I can’t remember the author’s ultimate call to action in the article or if there even was one, but the idea of a good handmade lather has stuck with me over the years nonetheless. Despite all the magazine articles I’ve read since I was a tween that insist soap can dry skin and is an absolute no-no when it comes to shaving, I don’t feel right if my shower is soap-free. I love working the bar directly onto my skin and getting a good lather going with my other hand and somehow showing myself that my body and I are on the same page. We’re not letting any luffa get between us. I also shave with soap no matter what the “experts” say, and my legs feel perfectly smooth afterwards, so clearly we were all misguided by the magazines of our youth. It doesn’t hurt, however, that my soap of choice is the hard-milled version of the famous Savon de Marseille ($7.52 for 300 grams; $12.89 for 600 grams). The hard-milled edition of the renowned hand-crafted natural soap has the same ingredients as the olive oil-based original and follows the same centuries-old recipe, but it’s machine-pressed. All that means is that it’s firmer and keeps its shape longer than the famously soft traditional Savon de Marseille.
They say memories exist in their most powerful form in scents, that just a whiff of something that reminds us of our past can open the floodgates to younger versions of ourselves and moments in time we didn’t realize were resting so closely to the surface of who we are now. There’s something about Savon de Marseille’s scent that reminds me, and probably a lot of people in my age demographic, of the soap our grandparents had in their homes. The scent might be delicate, but it brings me immediately back to the bathtub in my grandmother’s 200-year-old house on the east coast. Growing up, I never thought to ask her what brand she used because I wasn’t old or market-savvy enough to think that way. Scents were just a part of people to me, the same way my Mom’s perfume still smells like her and no one else to me, no matter how many other people wear it.

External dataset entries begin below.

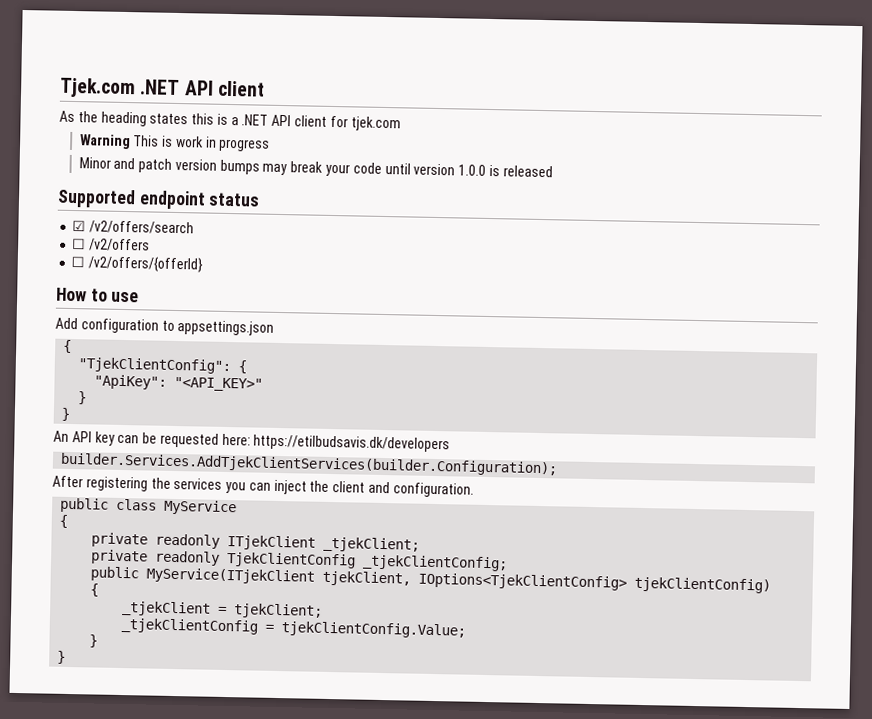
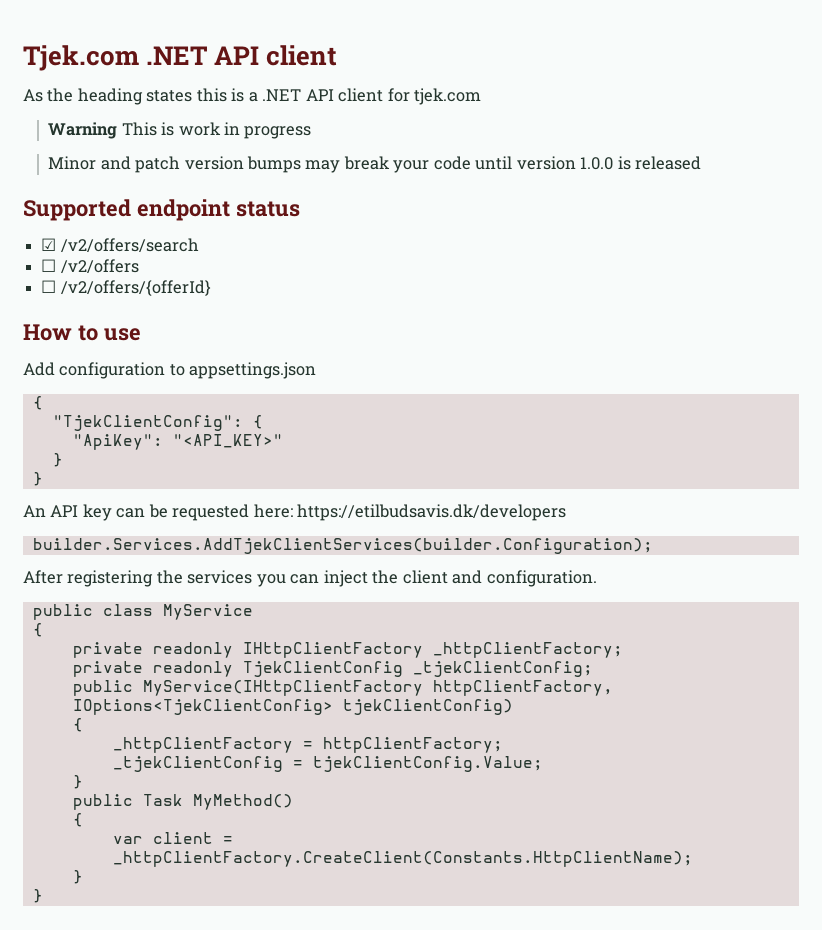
- private readonly ITjekClient _tjekClient;
+ private readonly IHttpClientFactory _httpClientFactory;
- public MyService(ITjekClient tjekClient, IOptions<TjekClientConfig> tjekClientConfig)
+ public MyService(IHttpClientFactory httpClientFactory, IOptions<TjekClientConfig> tjekClientConfig)
- _tjekClient = tjekClient;
+ _httpClientFactory = httpClientFactory;
  _tjekClientConfig = tjekClientConfig.Value;
+ }
+ public Task MyMethod()
+ {
+ var client = _httpClientFactory.CreateClient(Constants.HttpClientName);

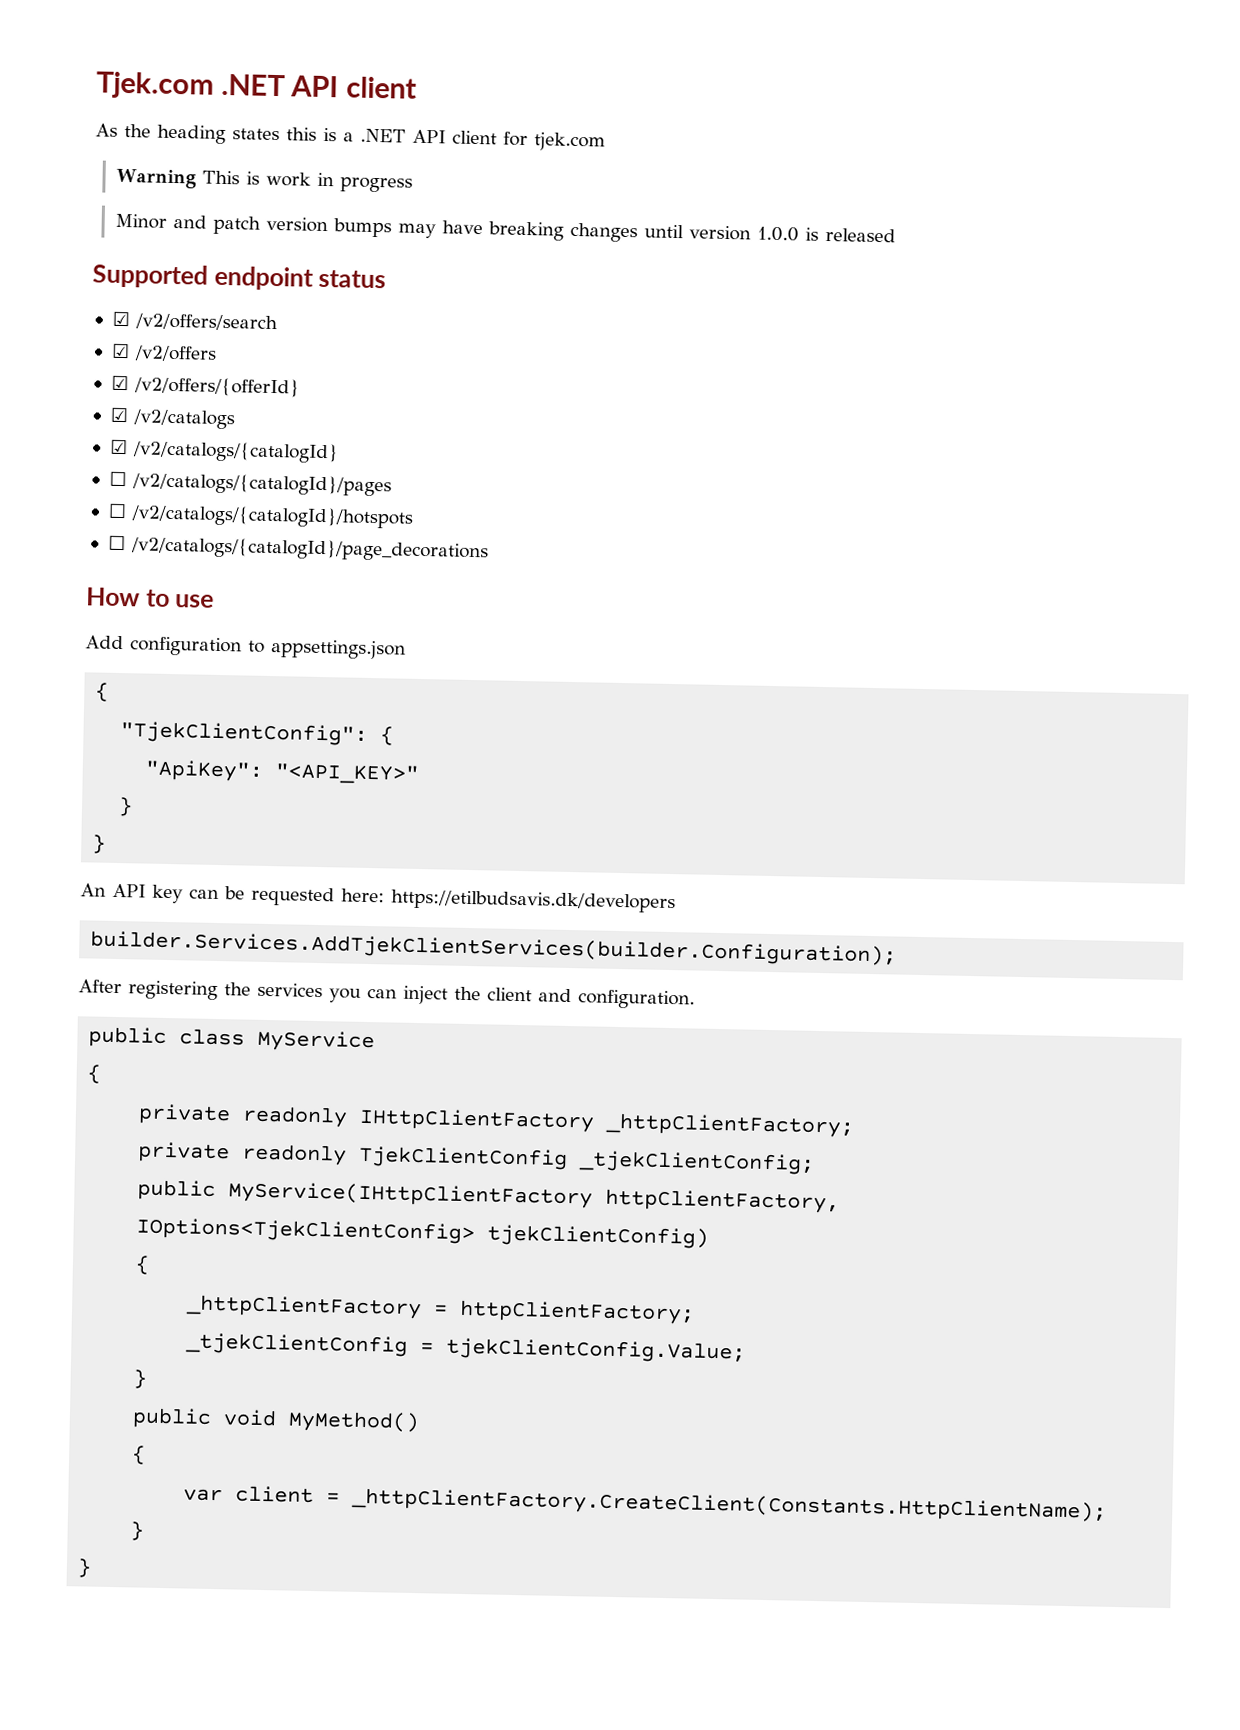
- Minor and patch version bumps may break your code until version 1.0.0 is released
+ Minor and patch version bumps may have breaking changes until version 1.0.0 is released
- ☐ /v2/offers
+ ☑ /v2/offers
- ☐ /v2/offers/{offerId}
+ ☑ /v2/offers/{offerId}
+ ☑ /v2/catalogs
+ ☑ /v2/catalogs/{catalogId}
+ ☐ /v2/catalogs/{catalogId}/pages
+ ☐ /v2/catalogs/{catalogId}/hotspots
+ ☐ /v2/catalogs/{catalogId}/page_decorations
- public Task MyMethod()
+ public void MyMethod()

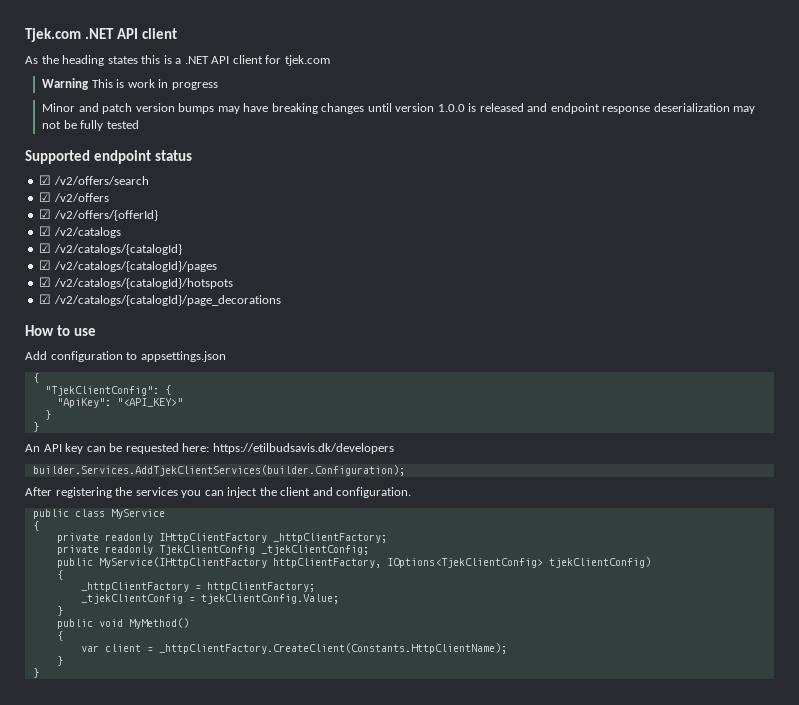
- Minor and patch version bumps may have breaking changes until version 1.0.0 is released
+ Minor and patch version bumps may have breaking changes until version 1.0.0 is released and endpoint response deserialization may not be fully tested
- ☐ /v2/catalogs/{catalogId}/pages
+ ☑ /v2/catalogs/{catalogId}/pages
- ☐ /v2/catalogs/{catalogId}/hotspots
+ ☑ /v2/catalogs/{catalogId}/hotspots
- ☐ /v2/catalogs/{catalogId}/page_decorations
+ ☑ /v2/catalogs/{catalogId}/page_decorations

I used my grandmother’s soap every time I had a bath or shower as a kid on summer evenings when I went to stay with her for the month of August. She was a woman of many quiet rituals, and I liked having my own when I stayed with her too – like bathing the beach off my skin and dirty feet when the sun set. I wasn’t necessarily a pretty child – just a shy, skinny beachcomber of a kid – but using the soap in her bathroom, the same one I knew both she and my mom used, made me feel like maybe I would be as beautiful as they were one day. My grandmother’s been gone for nearly two decades, but even when I absent-mindedly reach for my Savon de Marseille in the shower, my mind floods instantly with vivid memories… like she’s just in the other room.